Wie geht ac also bei der Einführung von Omnichannel und Endless Aisle Systemen vor? 

  • Zuerst werden die vorhandenen Prozesse identifiziert. Welche gibt es und welche müssen unterstützt werden? Wie werden Retouren und Rückgaben momentan gehandelt und wie sollen sie zukünftig gehandelt werden? Wie werden Waren verbucht, die gekauft wurden, aber noch nicht im Lager sind? Welches Kassensystem ist im Einsatz? Auf Basis der identifizierten Prozesse wird dann die Anbindung gestaltet. 

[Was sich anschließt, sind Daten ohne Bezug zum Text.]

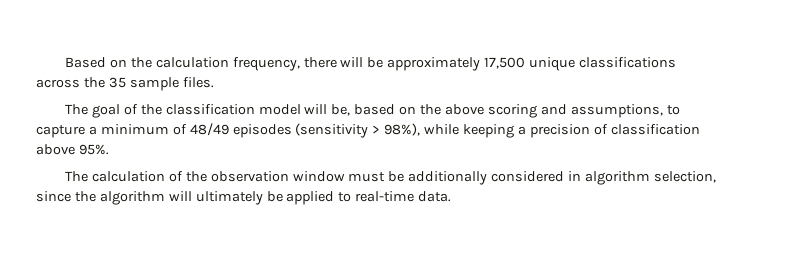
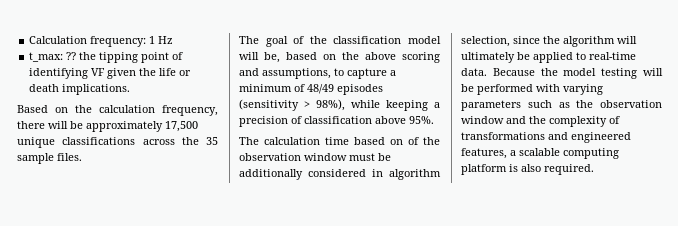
(64, 62) none -> [29,36,174,47] [29,52,184,63] [29,68,192,79] [29,84,131,95] Calculation frequency: 1 Hz // t_max: ?? the tipping point of identifying VF given the life or death implications. //
(165, 176) none -> [325,137,403,145] time based on
(452, 196) none -> [492,68,663,79] [461,84,603,95] [461,100,662,111] [461,116,620,127] [461,132,631,143] [461,148,619,159] [461,164,594,175] Because the model testing will be performed with varying parameters such as the observation window and the complexity of transformations and engineered features, a scalable computing platform is also required.

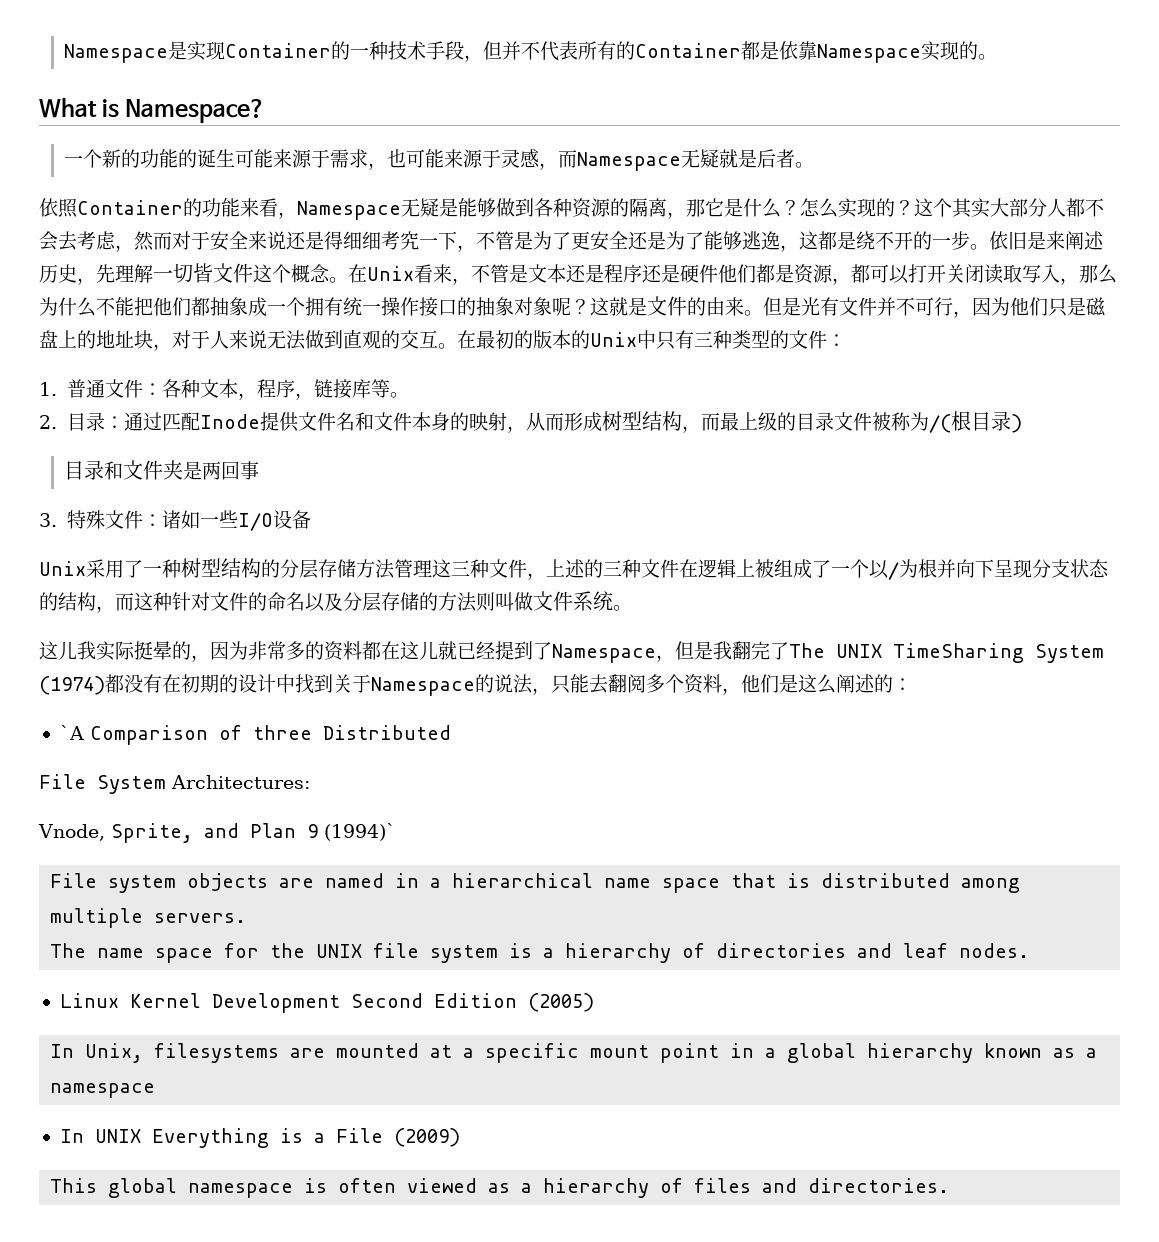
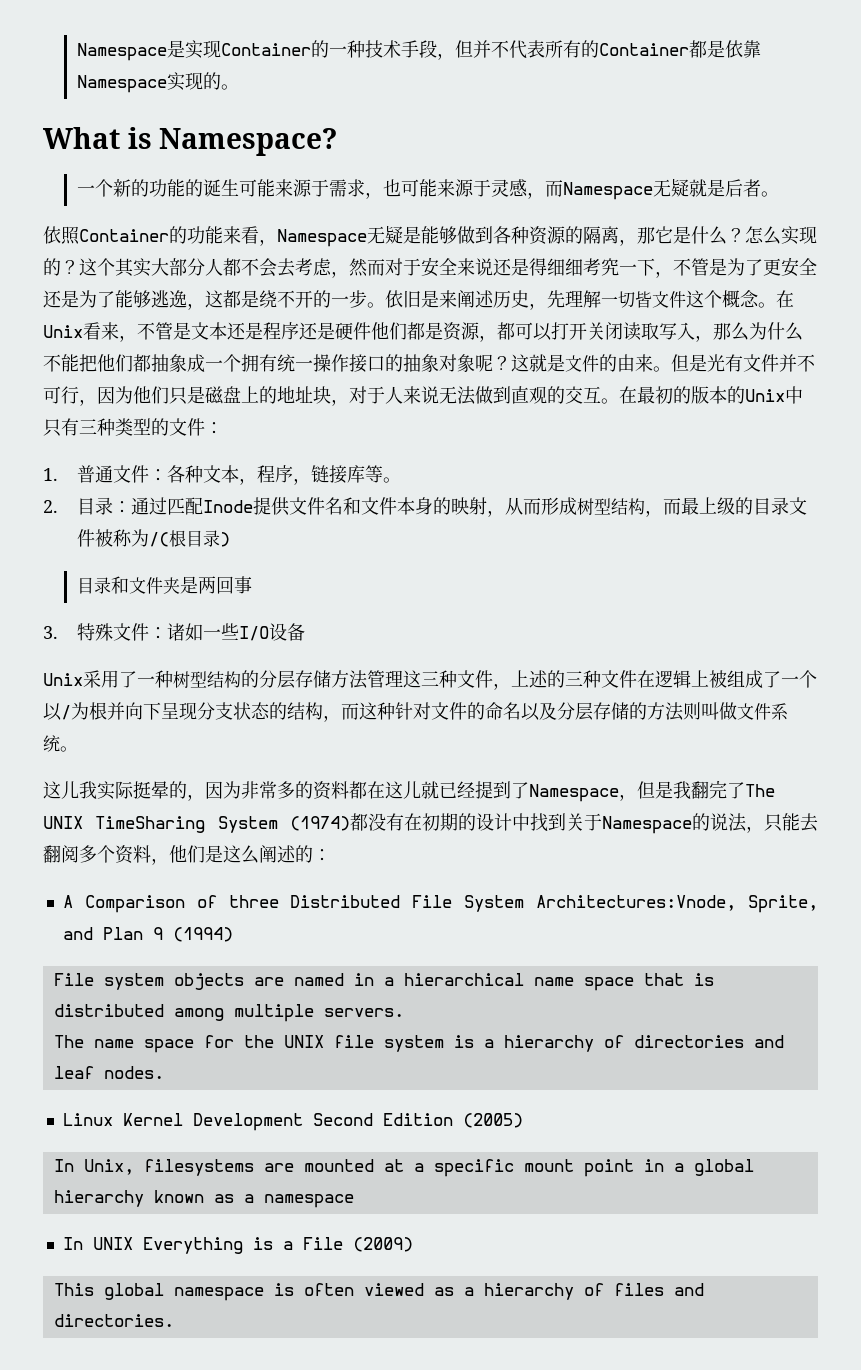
[59,725,84,740] `A -> [62,895,73,908] A
(451, 732) // -> (401, 901) none
[171,775,310,789] [38,824,105,841] Architectures: // Vnode, -> [536,895,737,911] Architectures:Vnode,
[324,823,396,841] (1994)` -> [172,927,233,942] (1994)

  • Welchen Steuerklassen unterliegen die Produkte? Welche Rabatte gibt es? Wird über Landesgrenzen hinweg verkauft, muss zudem beachtet werden, dass die Besteuerung von Gütern je nach EU-Staat sehr unterschiedlich ist. Es gibt zwar einen von der EU fest vorgegebenen Mindeststeuersatz, den Rest legt jeder EU-Staat jedoch selbst fest. Wie wird also versteuert und in welche Länder wird geliefert? 
  • ERP-Prozesse für Omnichannel optimieren. Wie wird eine Währungsumrechnung gehandhabt, wie mit Kursschwankungen umgegangen? Wird z. B. etwas in Złoty eingekauft und muss dann in Euro umgerechnet werden. Was ist, wenn das Produkt zurückgeschickt wird? Wie viel Złoty werden zurücküberwiesen, wie ist Kurs? Oder wird ein Festpreis hinterlegt und wie geht man mit den Schwankungen um? 
  • Müssen Bonusprogramme, Kundenkarten bedacht werden? Wie verläuft eine Produktregistrierung eines offline gekauften Produkts auf einen Kunden oder eine Kundin? 

Ac kennt sich mit vielen Schnittstellen (Kassensystemen) und ERP-Systemen aus. Das ist gerade bei einem so umfangreichen Thema wichtig. Wir sind es gewohnt, auf Schnittstellen und Logiken von Kassensystemen einzugehen. Bisher haben wir jede Integration unterschiedlichster Systeme hinbekommen und wissen welche Prozesse gefragt sind.